** DATA TO PROCESS follows **

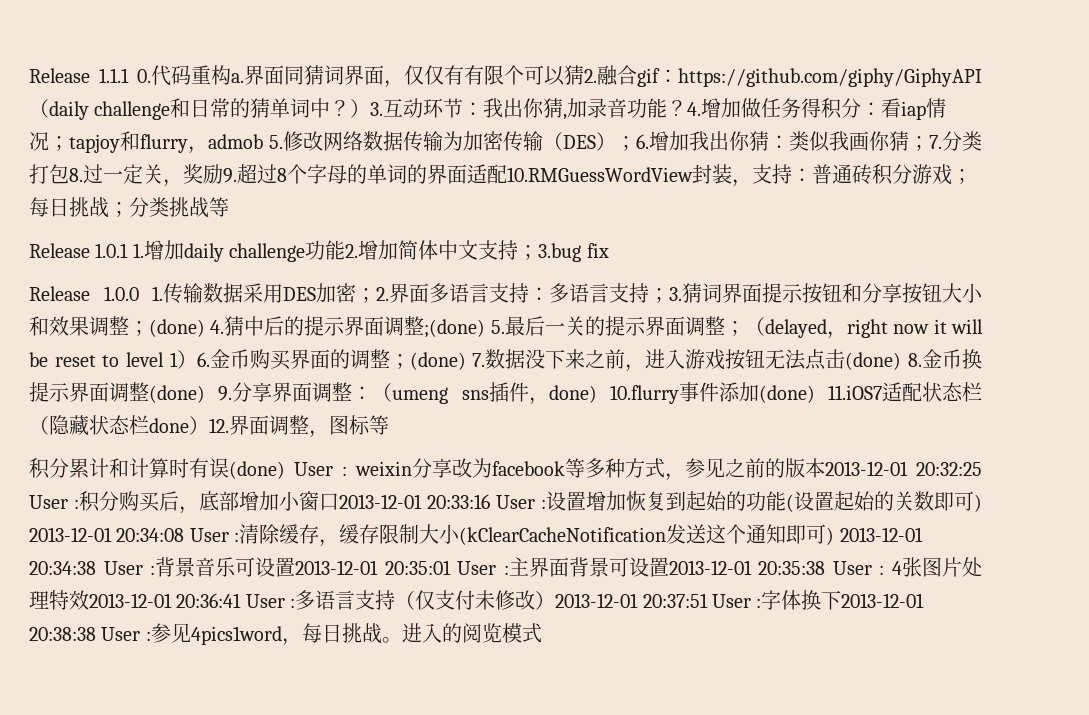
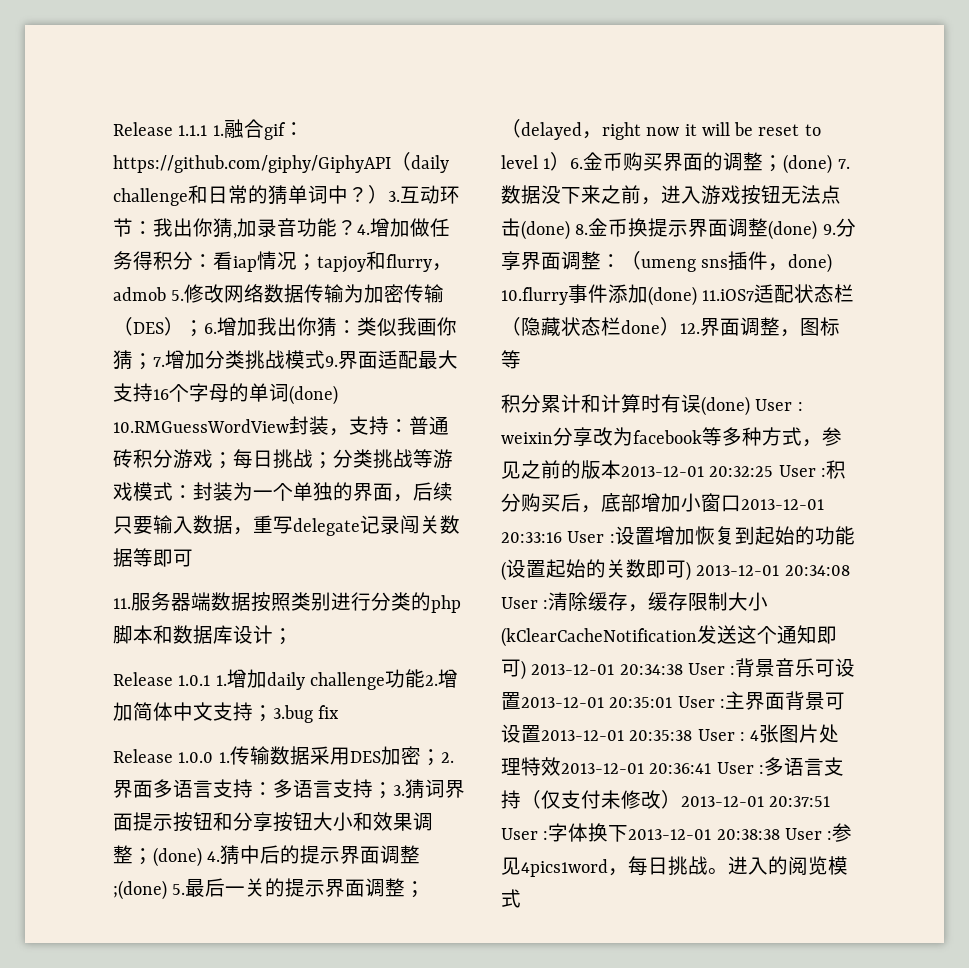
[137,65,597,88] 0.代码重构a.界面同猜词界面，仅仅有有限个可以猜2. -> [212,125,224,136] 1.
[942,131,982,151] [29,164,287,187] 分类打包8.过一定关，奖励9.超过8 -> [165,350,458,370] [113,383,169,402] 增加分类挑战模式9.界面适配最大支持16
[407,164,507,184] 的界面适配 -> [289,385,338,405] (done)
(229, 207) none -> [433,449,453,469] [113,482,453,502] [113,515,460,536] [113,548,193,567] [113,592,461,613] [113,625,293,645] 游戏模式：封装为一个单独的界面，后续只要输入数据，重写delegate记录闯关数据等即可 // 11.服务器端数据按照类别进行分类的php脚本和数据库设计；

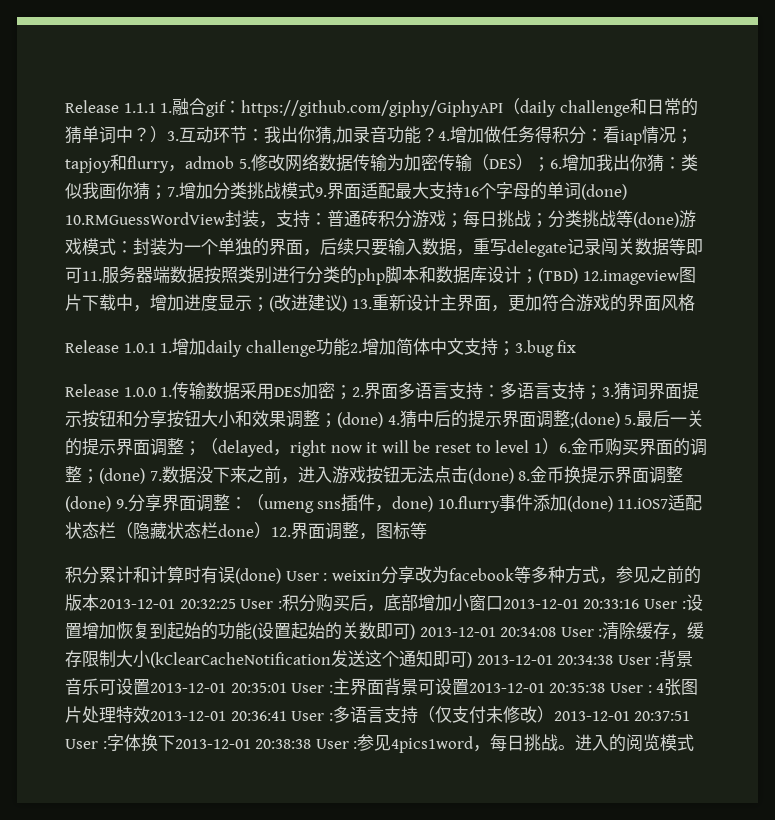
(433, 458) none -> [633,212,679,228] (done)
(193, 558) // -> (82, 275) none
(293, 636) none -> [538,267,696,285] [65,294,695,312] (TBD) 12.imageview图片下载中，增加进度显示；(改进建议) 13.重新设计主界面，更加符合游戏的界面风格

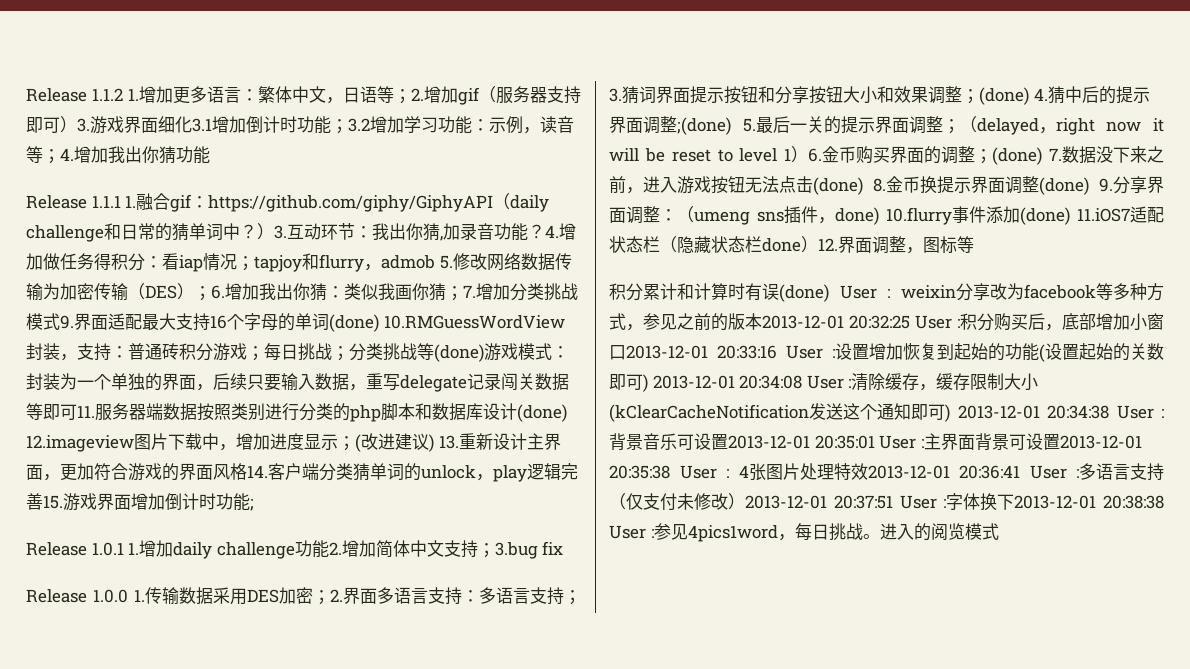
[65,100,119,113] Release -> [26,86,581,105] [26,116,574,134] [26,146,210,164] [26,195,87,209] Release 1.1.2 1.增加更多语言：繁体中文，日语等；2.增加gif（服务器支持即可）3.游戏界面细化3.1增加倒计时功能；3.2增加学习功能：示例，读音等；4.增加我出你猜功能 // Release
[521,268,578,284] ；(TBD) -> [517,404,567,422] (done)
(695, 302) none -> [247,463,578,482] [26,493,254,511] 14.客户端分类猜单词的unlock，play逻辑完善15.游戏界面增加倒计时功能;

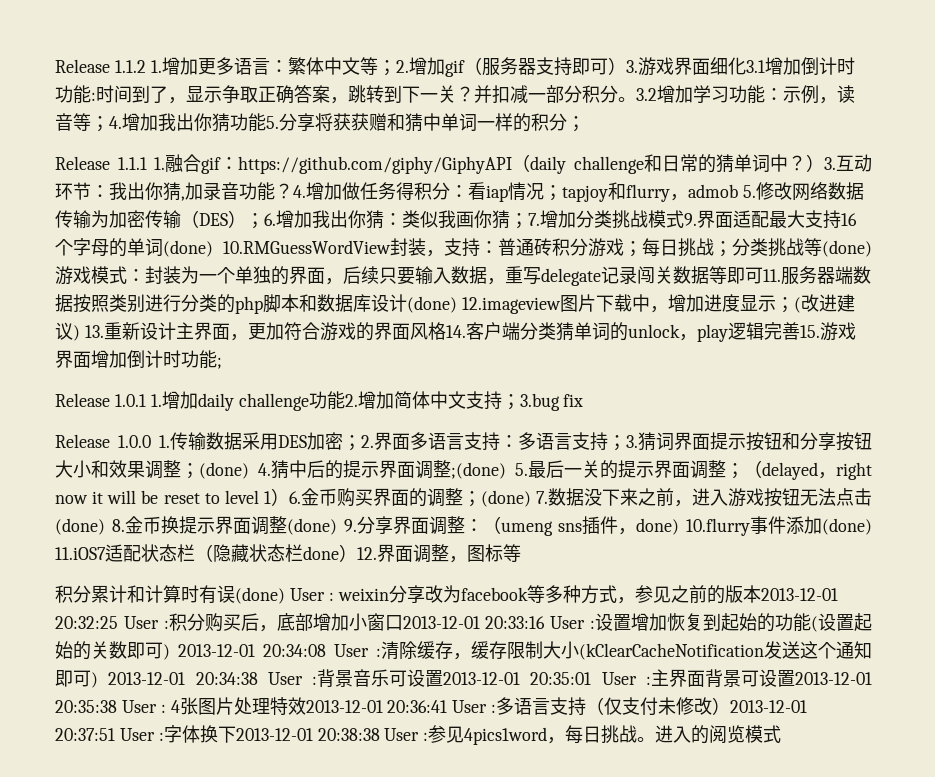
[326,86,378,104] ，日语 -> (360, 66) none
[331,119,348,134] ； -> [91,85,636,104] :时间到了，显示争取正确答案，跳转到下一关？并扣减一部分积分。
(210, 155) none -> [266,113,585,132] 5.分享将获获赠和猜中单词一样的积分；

** End of DATA TO PROCESS **

Print all the records exactly, minus any images.

[137,65,597,88] 0.代码重构a.界面同猜词界面，仅仅有有限个可以猜2. -> [212,125,224,136] 1.
[942,131,982,151] [29,164,287,187] 分类打包8.过一定关，奖励9.超过8 -> [165,350,458,370] [113,383,169,402] 增加分类挑战模式9.界面适配最大支持16
[407,164,507,184] 的界面适配 -> [289,385,338,405] (done)
(229, 207) none -> [433,449,453,469] [113,482,453,502] [113,515,460,536] [113,548,193,567] [113,592,461,613] [113,625,293,645] 游戏模式：封装为一个单独的界面，后续只要输入数据，重写delegate记录闯关数据等即可 // 11.服务器端数据按照类别进行分类的php脚本和数据库设计；

(433, 458) none -> [633,212,679,228] (done)
(193, 558) // -> (82, 275) none
(293, 636) none -> [538,267,696,285] [65,294,695,312] (TBD) 12.imageview图片下载中，增加进度显示；(改进建议) 13.重新设计主界面，更加符合游戏的界面风格

[65,100,119,113] Release -> [26,86,581,105] [26,116,574,134] [26,146,210,164] [26,195,87,209] Release 1.1.2 1.增加更多语言：繁体中文，日语等；2.增加gif（服务器支持即可）3.游戏界面细化3.1增加倒计时功能；3.2增加学习功能：示例，读音等；4.增加我出你猜功能 // Release
[521,268,578,284] ；(TBD) -> [517,404,567,422] (done)
(695, 302) none -> [247,463,578,482] [26,493,254,511] 14.客户端分类猜单词的unlock，play逻辑完善15.游戏界面增加倒计时功能;

[326,86,378,104] ，日语 -> (360, 66) none
[331,119,348,134] ； -> [91,85,636,104] :时间到了，显示争取正确答案，跳转到下一关？并扣减一部分积分。
(210, 155) none -> [266,113,585,132] 5.分享将获获赠和猜中单词一样的积分；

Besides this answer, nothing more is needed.